Greedy: Shuffle array so that one array element is greater than other array element

Problem Statement:

You are given 2 array of equal size.

You need to rearrange the first array in such a way that at any point of time a[i] > b[i]

Example

Input: A = [2,7,11,15], B = [1,10,4,11]

Output: [2,11,7,15]

Here a[i] is always greater than b[i]

Solution

First we will insert all the elements from array A into a multiset.

Then for every element in array B, we select the smallest element in A that is greater than B[i].

If there is no such element, then we select the smallest number in A.

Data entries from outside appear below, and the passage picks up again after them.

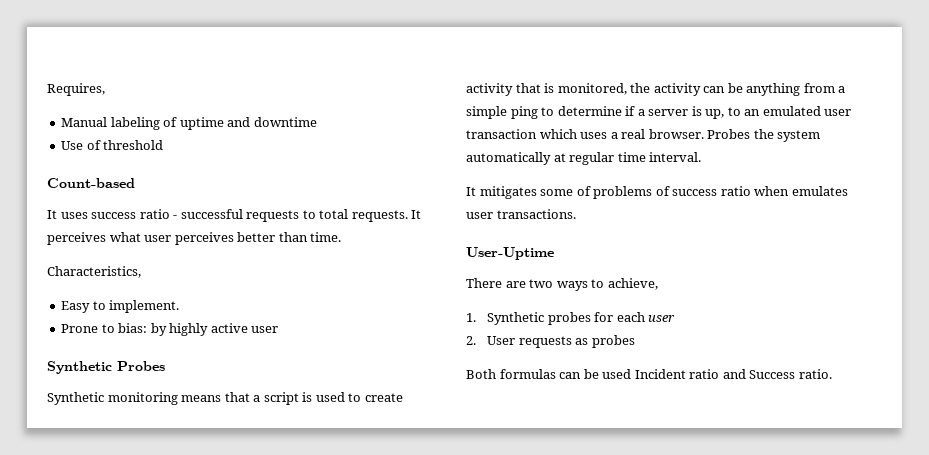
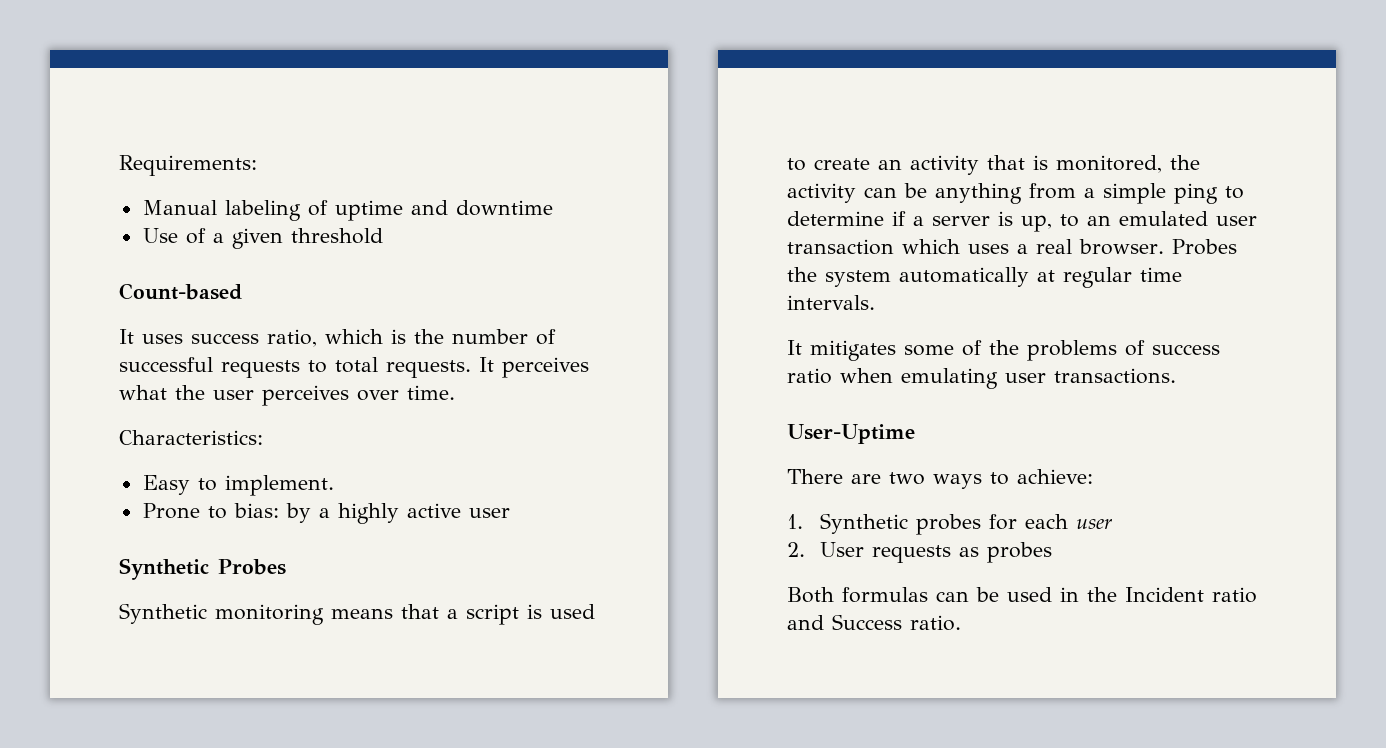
- Requires,
+ Requirements:
- Use of threshold
+ Use of a given threshold
- It uses success ratio - successful requests to total requests.
+ It uses success ratio, which is the number of successful requests to total requests.
- It perceives what user perceives better than time.
+ It perceives what the user perceives over time.
- Characteristics,
+ Characteristics:
- Prone to bias: by highly active user
+ Prone to bias: by a highly active user
- Synthetic monitoring means that a script is used to create activity that is monitored, the activity can be anything from a simple ping to determine if a server is up, to an emulated user transaction which uses a real browser.
+ Synthetic monitoring means that a script is used to create an activity that is monitored, the activity can be anything from a simple ping to determine if a server is up, to an emulated user transaction which uses a real browser.
- Probes the system automatically at regular time interval.
+ Probes the system automatically at regular time intervals.
- It mitigates some of problems of success ratio when emulates user transactions.
+ It mitigates some of the problems of success ratio when emulating user transactions.
- There are two ways to achieve,
+ There are two ways to achieve:
- Both formulas can be used Incident ratio and Success ratio.
+ Both formulas can be used in the Incident ratio and Success ratio.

Time complexity : O(n logn)

Solution in C++

#include<iostream>
#include<vector>
#include<algorithm>
#include<set>

using namespace std;

vector<int> re_arrange_vector(vector<int>& A, vector<int>& B) 
{
  multiset<int> s(begin(A), end(A));

  for (auto i = 0; i < B.size(); ++i) {
    auto p =  s.upper_bound(B[i]);
    if(p == s.end()) p =s.begin();
    A[i] = *p;
    s.erase(p);
  }

  return A;
}


int main()
{
    vector<int> A = {2,7,11,15};
    vector<int> B = {1,10,4,11};
    
    re_arrange_vector(A, B);
    cout<<"The re-arranged array is ";

    for(int i = 0; i < A.size(); i++) {
      cout<<A.at(i)<<" ";
    }
    cout<<endl;
    return 0;
}

Output:

The re-arranged array is 2 11 7 15